Could you transcribe the entries below exactly, without any of the pictures?

(Itemized modification records)
--------------------------------
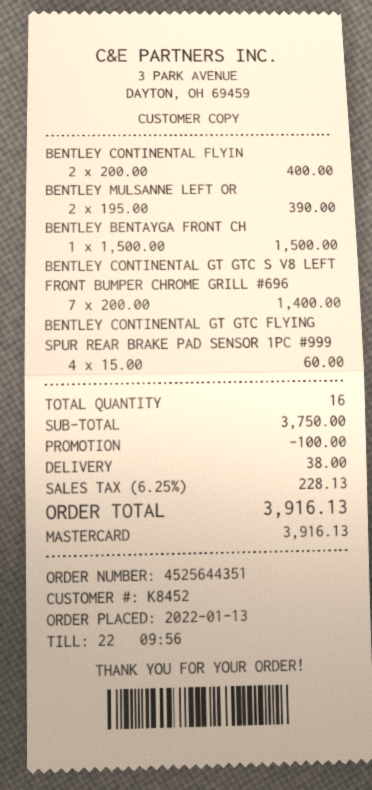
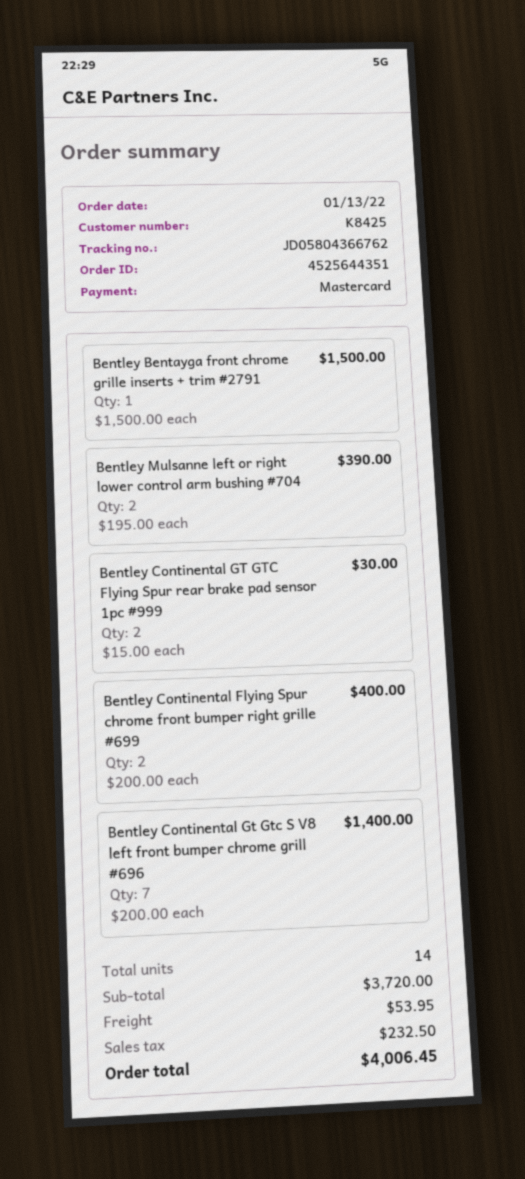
customer number: K8452 -> K8425
BENTLEY CONTINENTAL GT GTC FLYING SPUR REAR BRAKE PAD SENSOR 1PC #999: 4 x 15.00 = 60.00 -> 2 x 15.00 = 30.00
total quantity: 16 -> 14
subtotal: 3750.00 -> 3720.00
discount: 100.00 -> none
shipping: 38.00 -> 53.95
tax: 228.13 -> 232.50
total: 3916.13 -> 4006.45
--------------------------------
= Answer below =
customer number: K8452 -> K8425
BENTLEY CONTINENTAL GT GTC FLYING SPUR REAR BRAKE PAD SENSOR 1PC #999: 4 x 15.00 = 60.00 -> 2 x 15.00 = 30.00
total quantity: 16 -> 14
subtotal: 3750.00 -> 3720.00
discount: 100.00 -> none
shipping: 38.00 -> 53.95
tax: 228.13 -> 232.50
total: 3916.13 -> 4006.45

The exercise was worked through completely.